Re: [DISCUSS] FLIP-576 Filesystem-Plugin Observability (flink-s3-fs-native)

Samrat Deb Wed, 13 May 2026 09:46:11 -0700

Hi Roman,
Thanks for the review.

> 1. Is it possible to expose file size metrics? It might be helpful to
> troubleshoot slow recoveries caused by downloading many small files for
> example

 Yes, this is feasible, and I'll include it. The native S3 FS already has
the raw data at call sites. NativeS3InputStream wraps a GetObjectResponse.
response.contentLength() gives the object size before the first byte is
read.  NativeS3OutputStream already accumulates the byte count before the
final PutObject is issued.

> Is bulkCopyHelper covered by the proposal? I think it would be helpful
> to have requests.size() and total bytes received as metrics

Yes, NativeS3BulkCopyHelper will be in scope, but in the next phase. This
is important for multipart upload and catching zombie files. On a
high-level idea is to expose
1. s3.bulk-copy.files - Histogram of files-per-batch (i.e., requests.size()
per copyFiles invocation). This is the "requests.size()" signal you
mentioned.
2. s3.bulk-copy.bytes - Counter of total bytes transferred.
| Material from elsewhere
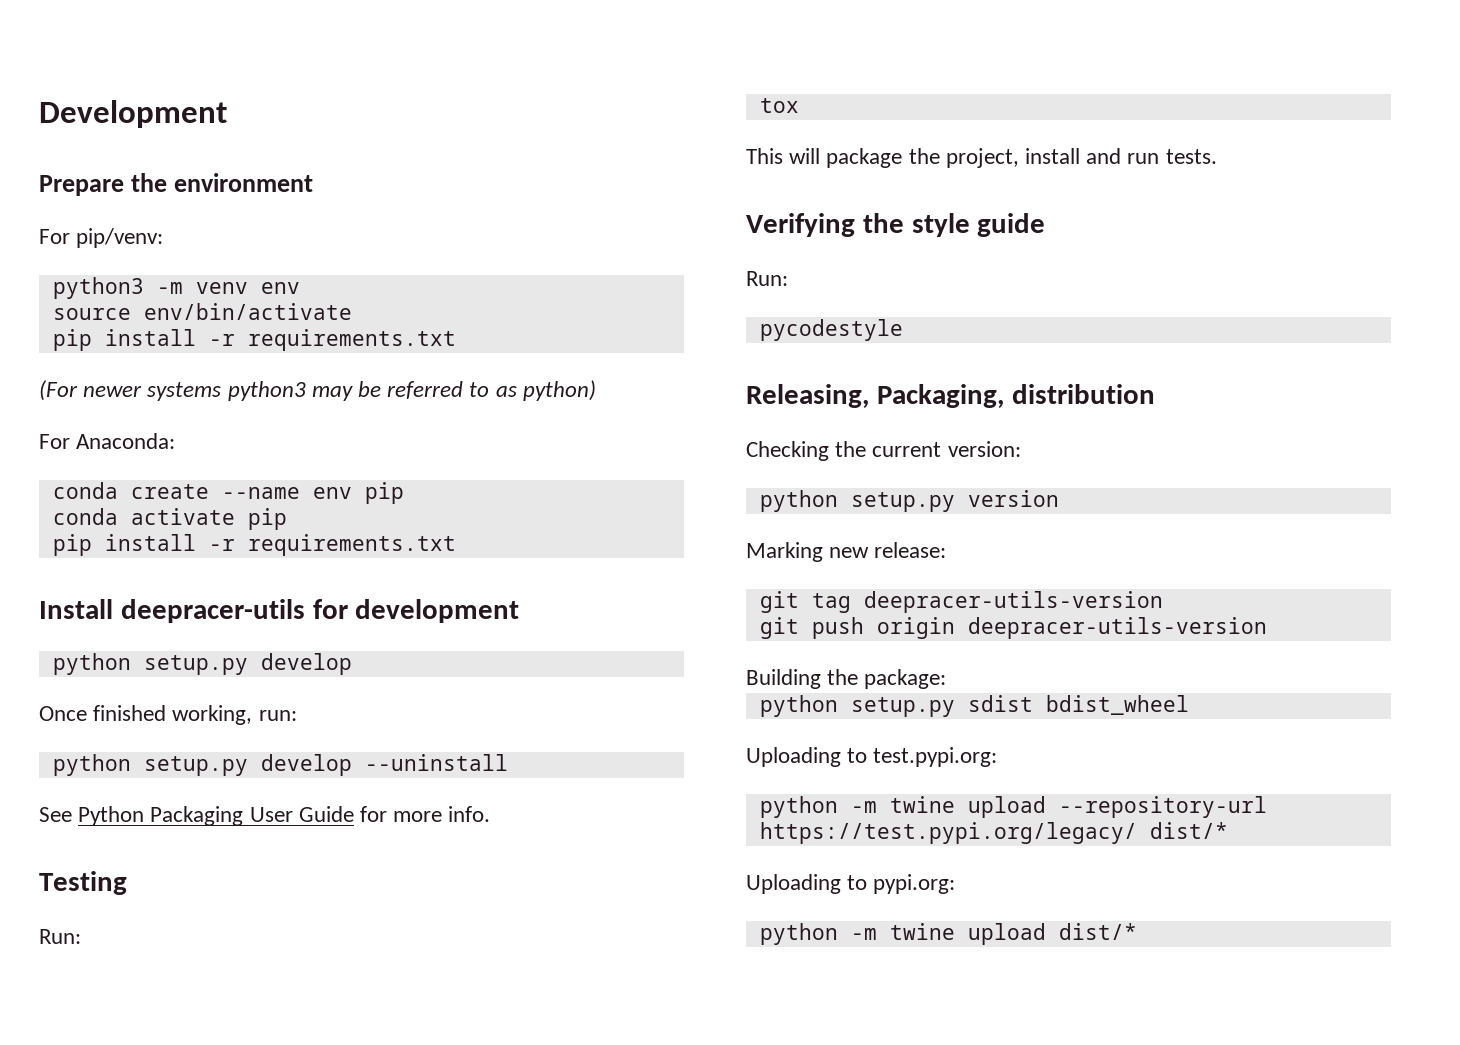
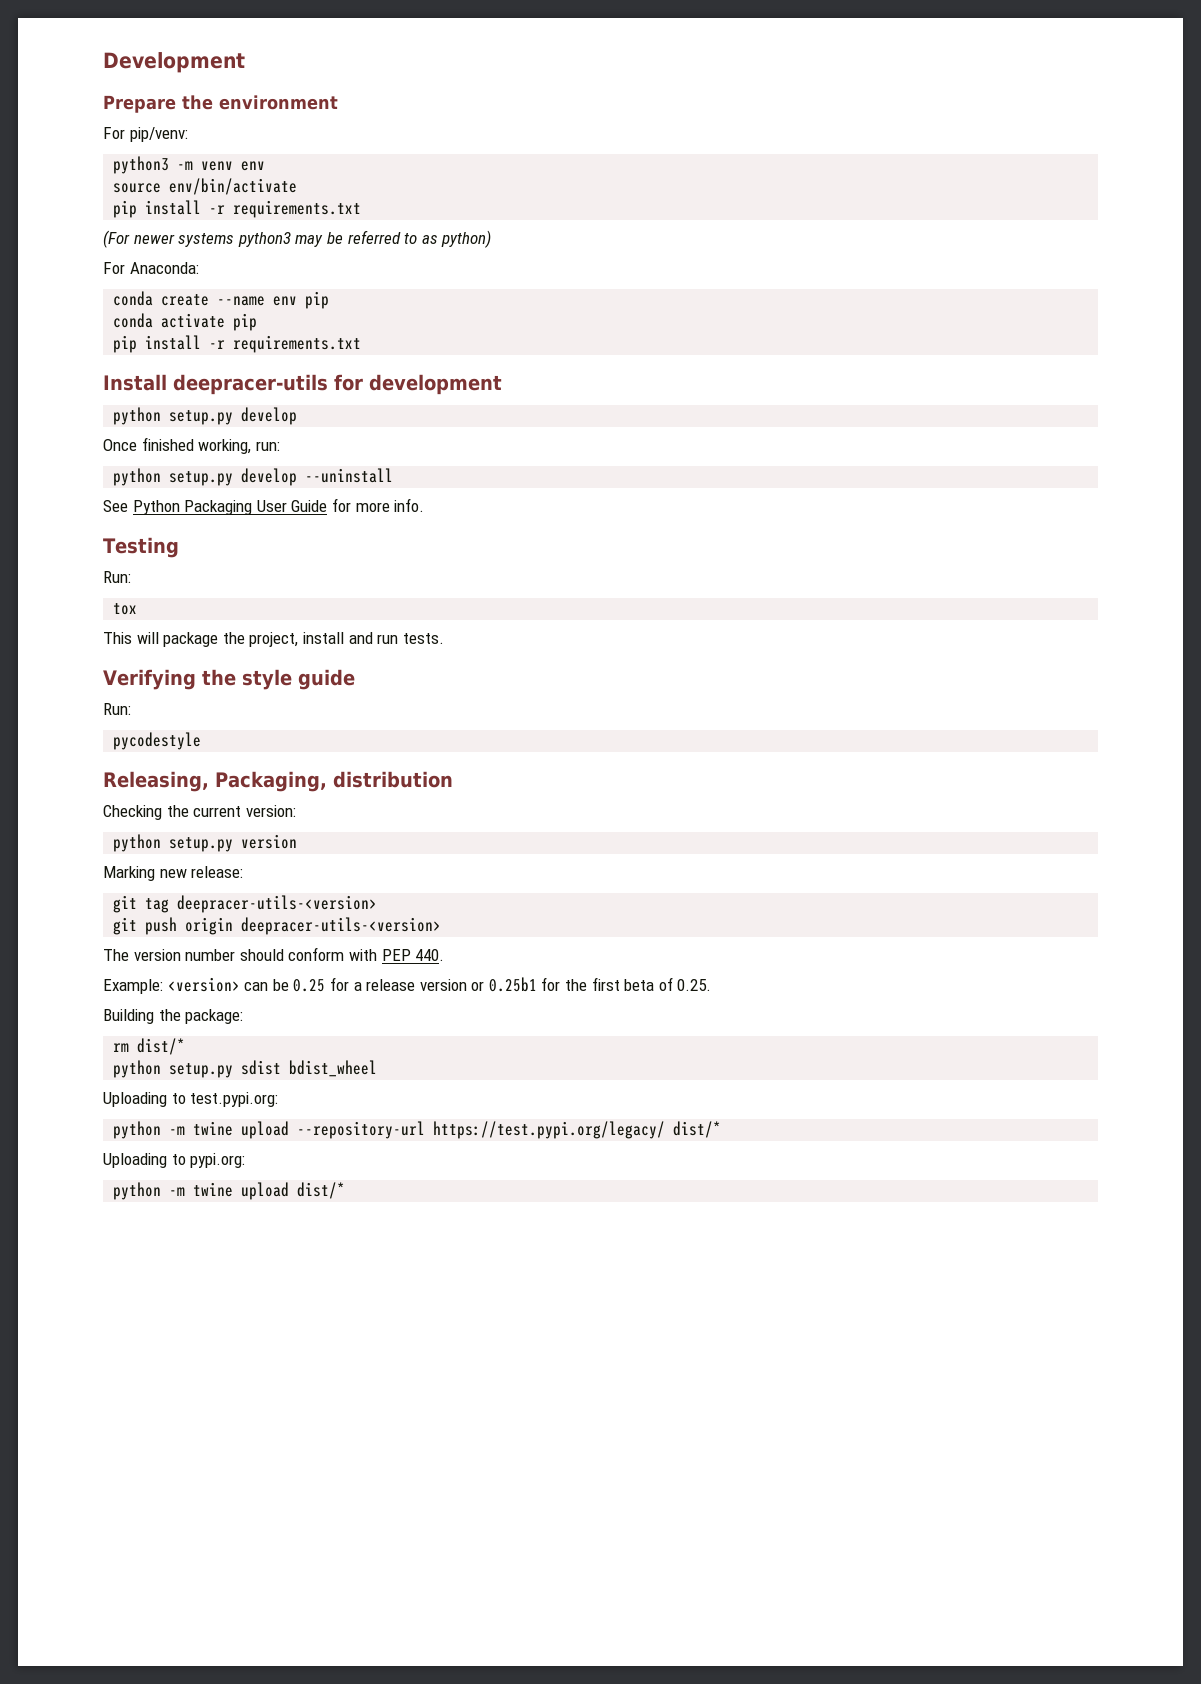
[863,591,1163,613] deepracer-utils-version -> [177,895,378,913] deepracer-utils-<version>
[967,617,1267,639] deepracer-utils-version -> [241,917,442,935] [103,947,445,961] [103,977,712,994] deepracer-utils-<version> // The version number should conform with PEP 440. // Example: <version> can be 0.25 for a release version or 0.25b1 for the first beta of 0.25.
(947, 679) none -> [113,1038,186,1055] // rm dist/*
After each
FileDownload.completionFuture() resolves, Files.size(destinationPath) gives
the exact byte count
  without additional S3 API calls.

3. s3.bulk-copy.duration.ms - Histogram of end-to-end copyFiles wall-clock
time.

WDUT about adding these values?

> 3. Ideally, such metrics should be exposed by other file systems; then I'd
> suggest having "s3n" as a label rather than a part of the metric name

Yes, suggestion to add label as s3n as part of metric name is a good idea.
I will update the FLIP and add a section about it.
So MetricGroup.addGroup("filesystem_type", "s3n") creates a key-value
labelled subgroup. In Prometheus reporters, this flattens to
requests{filesystem_type="s3n"}.

I was thinking if the label name can be picked from its defined scheme,
like from FileSystemFactory.getScheme(). Would it be better or not
necessary complexity with little return?

> We use something similar to Approach B internally; I don't think it "Adds
> overhead to the per-record path"
> (because we don't have per-record file operations); but it lacks
> lower-level signals indeed.
> So the recommended approach makes sense to me.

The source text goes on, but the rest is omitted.